**ASSIGNMENT:**
Starting at the line that holds "html: none ->" and stopping at the line that holds "text: 30% ->", restate the records below word for word, with both of those lines included.

**STORED DATA:**
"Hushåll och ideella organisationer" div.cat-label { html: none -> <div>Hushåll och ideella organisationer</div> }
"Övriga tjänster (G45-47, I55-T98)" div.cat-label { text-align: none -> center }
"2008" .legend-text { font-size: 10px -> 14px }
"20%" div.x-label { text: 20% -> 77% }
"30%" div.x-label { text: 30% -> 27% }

==

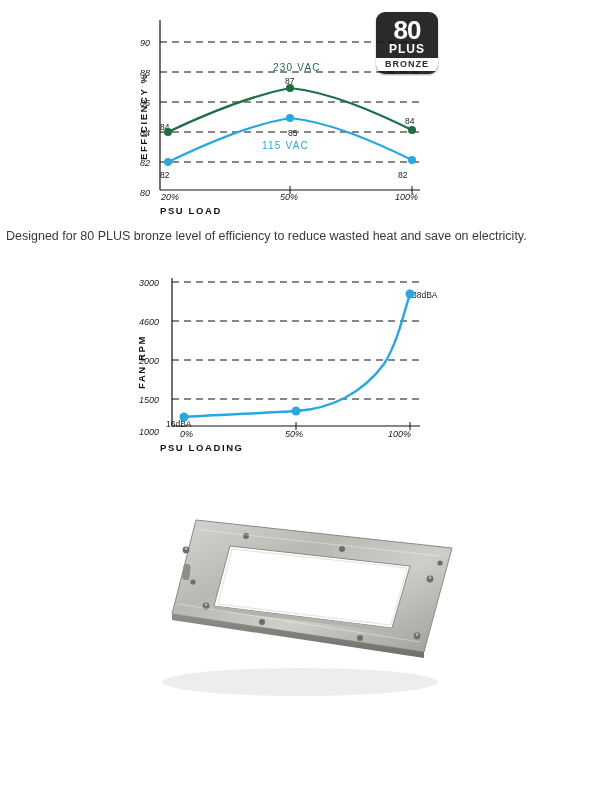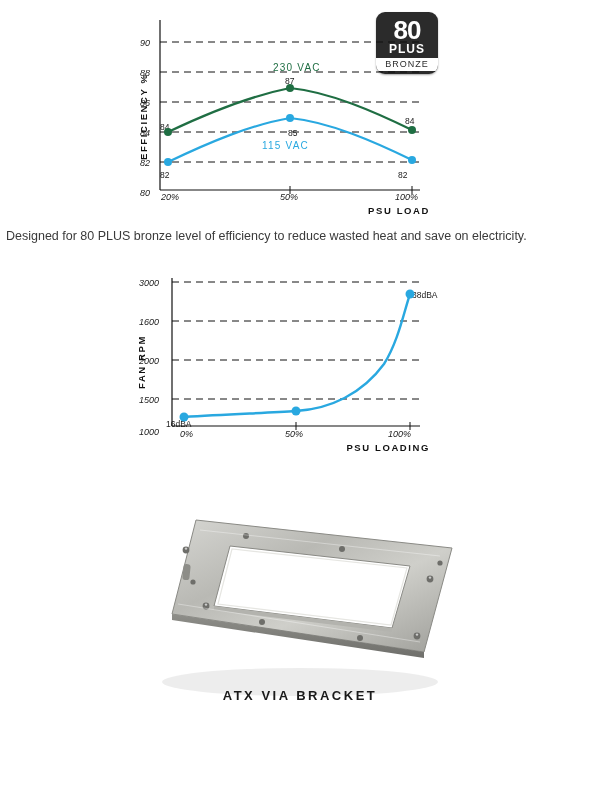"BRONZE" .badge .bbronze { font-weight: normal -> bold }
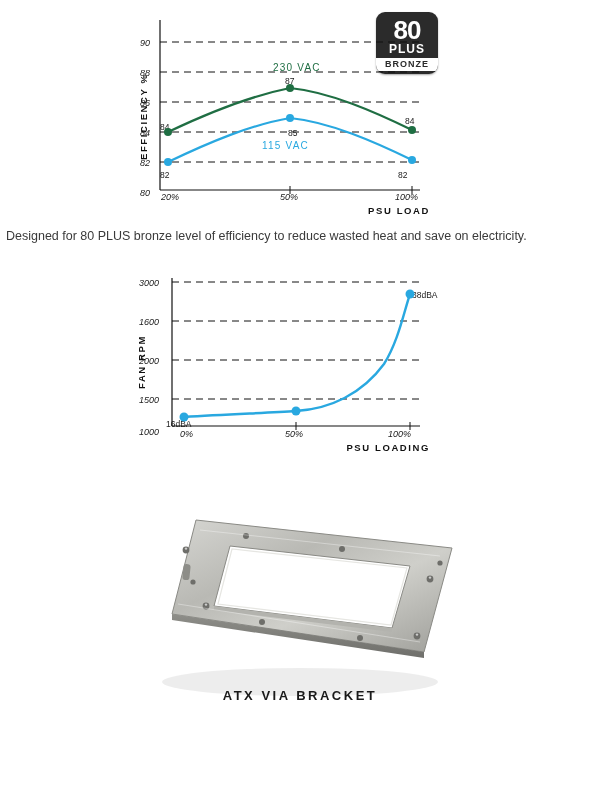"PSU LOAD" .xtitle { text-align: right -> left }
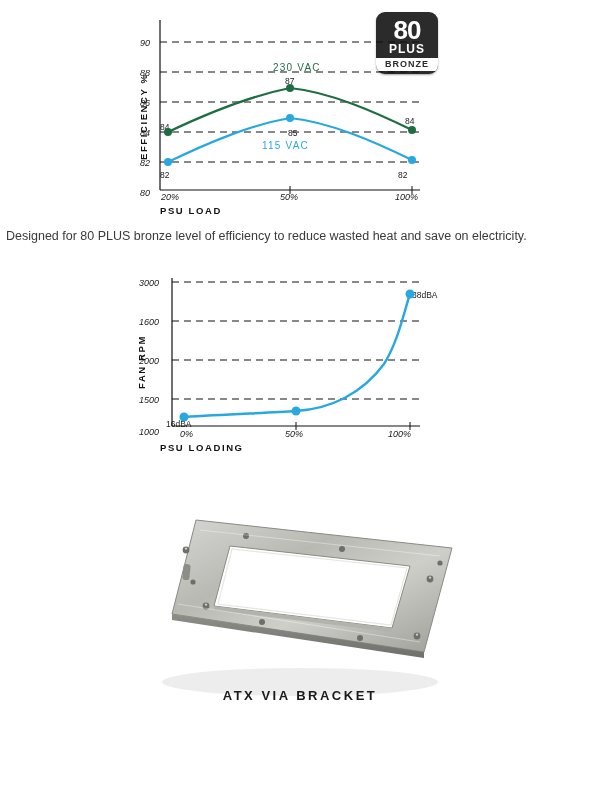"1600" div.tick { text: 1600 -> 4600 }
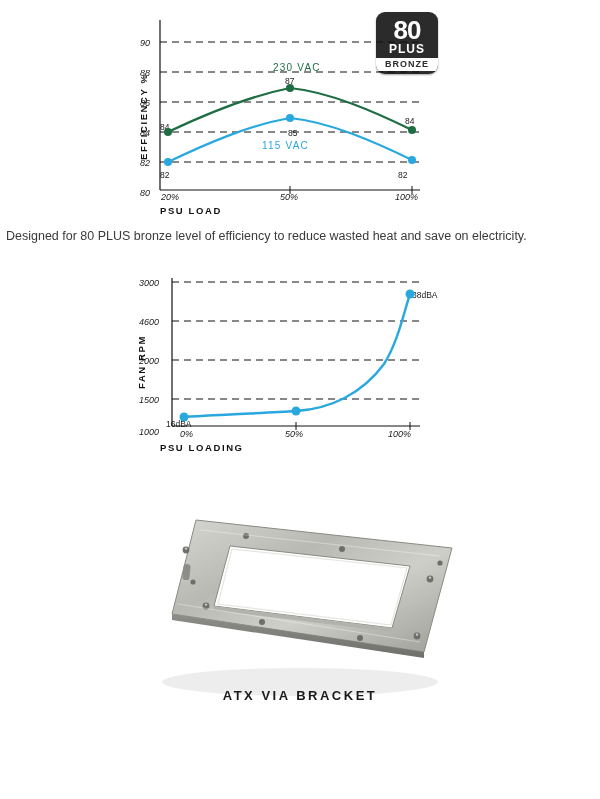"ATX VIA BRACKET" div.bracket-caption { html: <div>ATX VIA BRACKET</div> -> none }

**WRITTEN REPLY:**
"Hushåll och ideella organisationer" div.cat-label { html: none -> <div>Hushåll och ideella organisationer</div> }
"Övriga tjänster (G45-47, I55-T98)" div.cat-label { text-align: none -> center }
"2008" .legend-text { font-size: 10px -> 14px }
"20%" div.x-label { text: 20% -> 77% }
"30%" div.x-label { text: 30% -> 27% }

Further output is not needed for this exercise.